Через несколько дней бабушку увезли. Вальку закрыли, чтобы не мешала.
– Мама! Не делай этого! – Она колотила в дверь – Вспомни – это же твоя мать! Мама!! Мамочка, я сделаю, что хочешь, только не отдавай бабушку!
– Валюша! – Вдруг услышала бабушкин голос и прижалась ухом к двери.
– Не надо, милка моя, не плачь… Погодите, дайте с внучкой проститься… Валюша, не волнуйся за меня, мне там хорошо будет, и Дуся ко мне приедет, а тебе поберечь себя надо. Поняла, ай нет? Скажи ему…
– Бабушка!! – Валька рыдала за дверью и продолжала молить мать.
– Мама! Дай хоть проститься! Прошу тебя!
– Хватит тут прощаний. Нечего выть… ну чего встали? Тащите ее.
– Бабушка, родная, любимая, я тебя заберу! – Кричала Валька, захлебываясь слезами. – Обещаю, сниму комнату и заберу, я не оставлю тебя.
– Валюша, думай о себе. Прощай Клава, бог тебе судья.
Валька еще долго кричала и билась в дверь, но никто так и не выпустил ее.
А еще через несколько дней к Митьке приехали какие-то бритоголовые парни. Среди них она неожиданно узнала своего одноклассника, Сашку Агеева. Парни о чем-то договаривались, Валька не прислушивалась, она вообще домой приходила только спать. Пыталась выяснить у матери, куда поместили бабушку, но та только грубила в ответ. Тетя Дуся устроилась у бабы Насти, Анечка и Валя целыми днями там пропадали, лишь бы не быть дома. Вечером, вернувшись домой, Валька обнаружила, что парни еще там. Она быстро увела Анечку в комнату бабушки, они теперь там спали, и уложила ее в постель. Ее стало подташнивать, и она решила выйти подышать на улицу.
– Привет, Валентина, даже не успел поздороваться с тобой, – Сашка вышел за ней следом и закурил, а она поморщилась, в последнее время совсем не переносила табачный дым. – Ну как живешь, все с евреем своим?

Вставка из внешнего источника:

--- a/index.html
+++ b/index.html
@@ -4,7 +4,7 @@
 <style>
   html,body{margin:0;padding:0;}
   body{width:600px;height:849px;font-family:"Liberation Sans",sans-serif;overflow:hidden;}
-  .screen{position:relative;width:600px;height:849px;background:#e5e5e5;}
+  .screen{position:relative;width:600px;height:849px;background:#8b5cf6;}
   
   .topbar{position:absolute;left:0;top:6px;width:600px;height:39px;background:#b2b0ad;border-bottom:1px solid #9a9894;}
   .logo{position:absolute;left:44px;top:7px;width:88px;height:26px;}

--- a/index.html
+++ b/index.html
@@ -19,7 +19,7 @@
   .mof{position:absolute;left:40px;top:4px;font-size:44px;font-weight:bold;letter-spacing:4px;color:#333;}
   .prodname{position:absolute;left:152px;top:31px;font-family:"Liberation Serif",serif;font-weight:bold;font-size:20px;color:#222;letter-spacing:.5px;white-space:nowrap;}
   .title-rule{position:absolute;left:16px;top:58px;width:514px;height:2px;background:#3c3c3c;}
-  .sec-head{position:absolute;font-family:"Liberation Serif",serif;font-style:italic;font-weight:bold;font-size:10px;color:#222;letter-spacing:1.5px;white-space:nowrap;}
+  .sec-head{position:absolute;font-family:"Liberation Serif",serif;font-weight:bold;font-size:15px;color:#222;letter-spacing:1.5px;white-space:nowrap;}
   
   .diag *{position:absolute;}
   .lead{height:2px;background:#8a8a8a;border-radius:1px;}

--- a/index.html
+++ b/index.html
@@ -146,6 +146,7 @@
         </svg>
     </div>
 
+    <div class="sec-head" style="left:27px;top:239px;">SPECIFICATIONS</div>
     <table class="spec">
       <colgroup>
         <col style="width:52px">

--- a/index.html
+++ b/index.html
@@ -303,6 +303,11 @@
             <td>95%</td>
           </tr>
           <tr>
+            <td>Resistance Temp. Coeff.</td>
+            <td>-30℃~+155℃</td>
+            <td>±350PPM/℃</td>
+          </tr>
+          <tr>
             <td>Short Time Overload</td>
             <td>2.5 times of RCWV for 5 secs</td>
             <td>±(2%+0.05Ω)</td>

– Вот откуда ветер веет, а я все думала… Ты что, теперь сплетни собираешь? Пошел ты, Сашка, знаешь куда?
– Я-то правильной дорогой иду, а ты вот… С кем ты связалась? Ты же русская девушка, тебе русских детей надо рожать.

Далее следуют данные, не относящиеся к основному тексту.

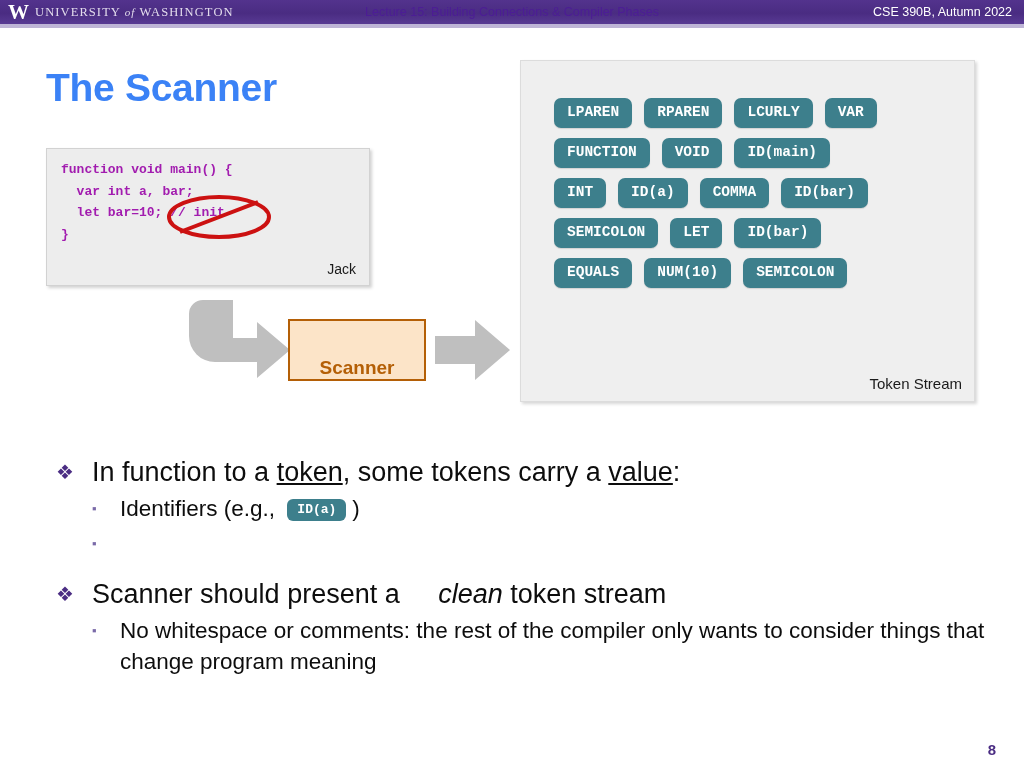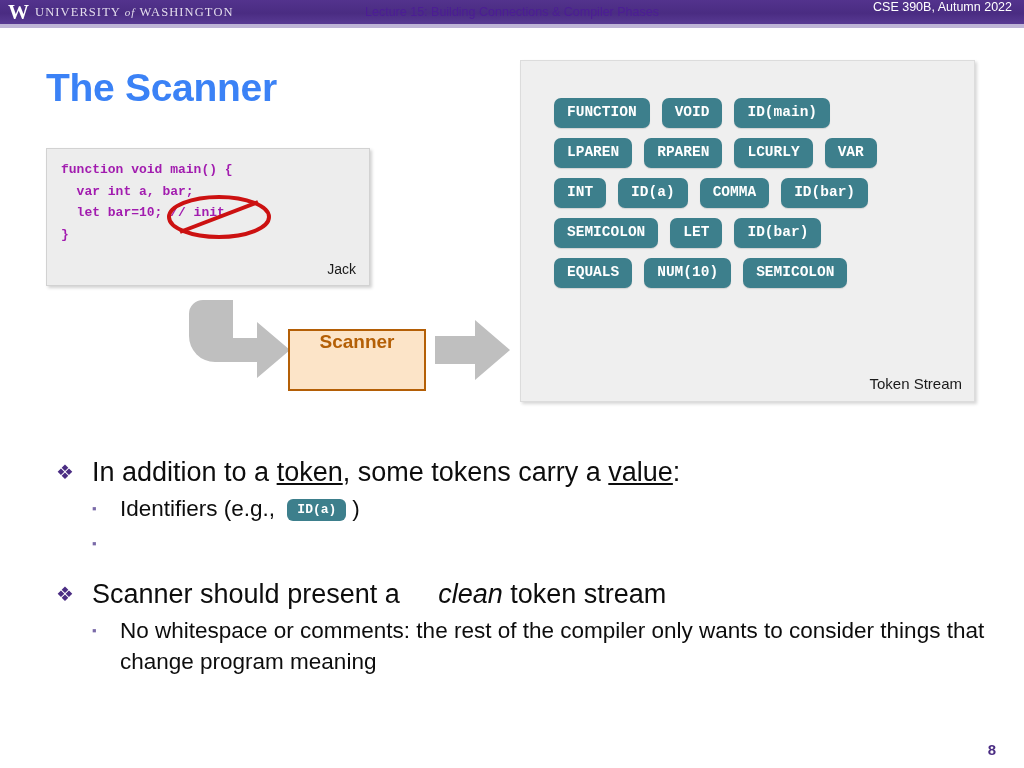--- a/index.html
+++ b/index.html
@@ -80,7 +80,7 @@
     right: 12px; top: 0;
     height: 24px;
     display: flex;
-    align-items: flex-start;
+    align-items: center;
     font-size: 12.5px;
     color: #ffffff;
     white-space: nowrap;

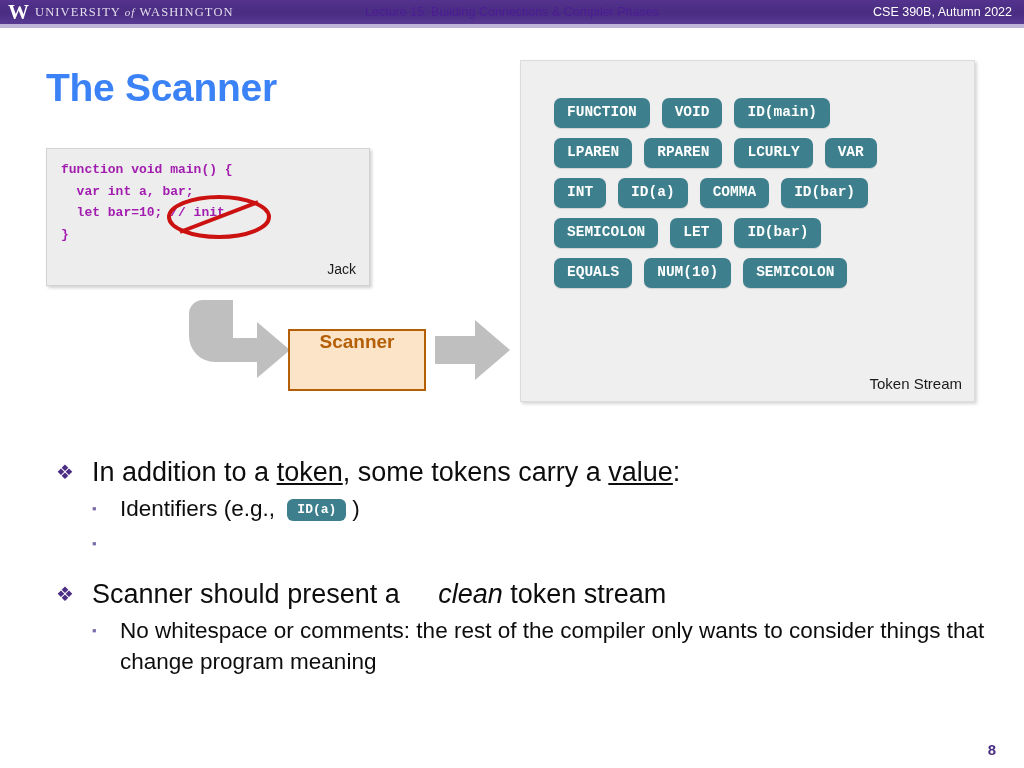--- a/index.html
+++ b/index.html
@@ -314,17 +314,17 @@
 <div class="token-panel">
   <div class="token-rows">
     <div class="token-row">
-      <span class="chip">FUNCTION</span>
-      <span class="chip">VOID</span>
-      <span class="chip">ID(main)</span>
-    </div>
-    <div class="token-row">
       <span class="chip">LPAREN</span>
       <span class="chip">RPAREN</span>
       <span class="chip">LCURLY</span>
       <span class="chip">VAR</span>
     </div>
     <div class="token-row">
+      <span class="chip">FUNCTION</span>
+      <span class="chip">VOID</span>
+      <span class="chip">ID(main)</span>
+    </div>
+    <div class="token-row">
       <span class="chip">INT</span>
       <span class="chip">ID(a)</span>
       <span class="chip">COMMA</span>

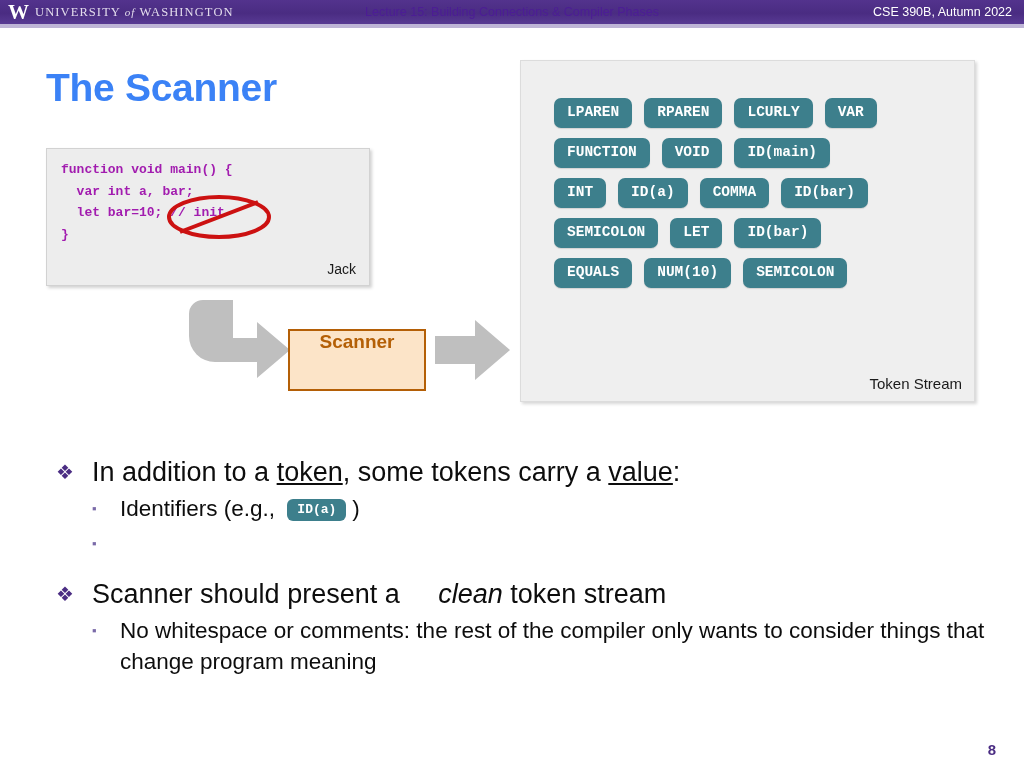--- a/index.html
+++ b/index.html
@@ -139,13 +139,13 @@
   }
   .scanner-box {
     position: absolute;
-    left: 103px; top: 31px;
+    left: 103px; top: 21px;
     width: 138px; height: 62px;
     background: #fce4c8;
     border: 2px solid #b45f06;
     box-sizing: border-box;
     display: flex;
-    align-items: flex-start;
+    align-items: flex-end;
     justify-content: center;
   }
   .scanner-label {

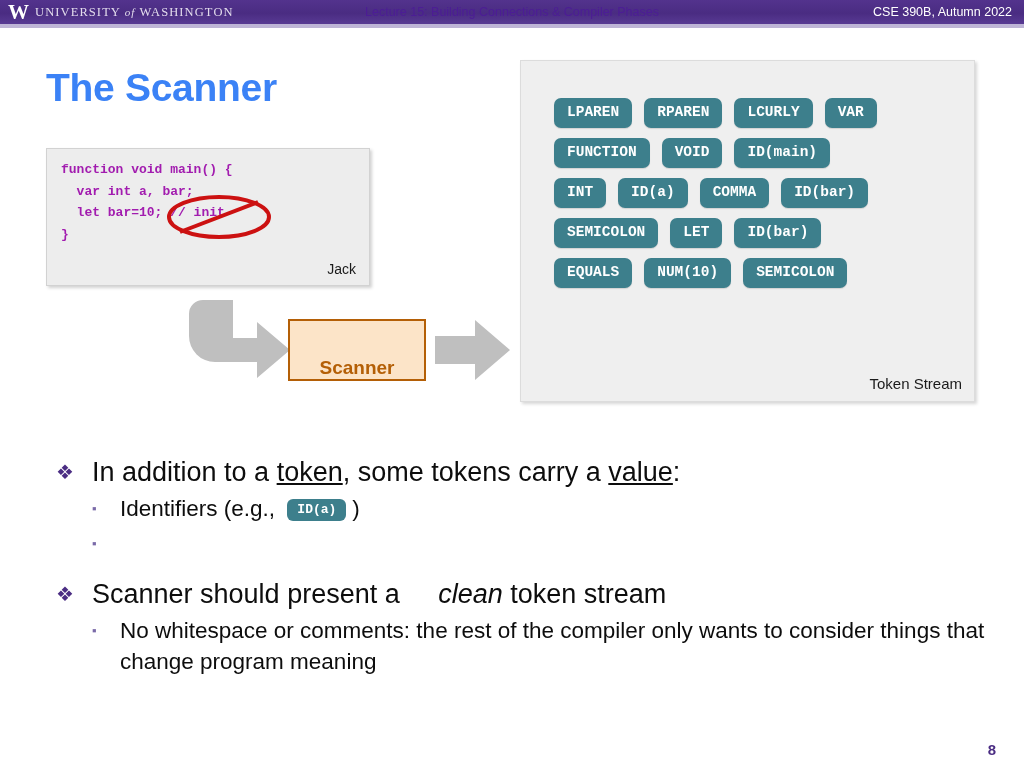--- a/index.html
+++ b/index.html
@@ -348,7 +348,7 @@
 
   <div class="b1">
     <span class="marker">❖</span>
-    <span class="text"><span>In addition to a </span><u class="ul">token</u><span>, some tokens carry a </span><u class="ul">value</u><span>:</span></span>
+    <span class="text"><span>In function to a </span><u class="ul">token</u><span>, some tokens carry a </span><u class="ul">value</u><span>:</span></span>
   </div>
 
   <div class="b2">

– Как тебе не стыдно? Что ты несешь? Повторяешь эту ахинею. Как фашист.
– Я и есть фашист. Да, да. И этим горжусь. Мы боремся за чистоту нации, мы против всяких там черножопых, татарвы и особенно евреев. Это первые наши враги. От них все зло на Руси еще с древних времен.
– Ты еще скажи, они нашего Христа распяли.
– Так оно и есть! Они все жидомасоны.
– Сашка! Да ты знаешь, кто такие масоны?
– Ну, эти заговорщики против русских.
– Не позорься лучше, ты же школу окончил. Помнишь «Войну и мир» и Пьера Безухова.
– Ну, помню.
– Так он тоже стал масоном. А Пушкин?
– А что Пушкин? Он же не русский был.
– Все, не могу это слушать. Где ты этой бредятины набрался, не пойму? Вроде не дурак был и учился нормально.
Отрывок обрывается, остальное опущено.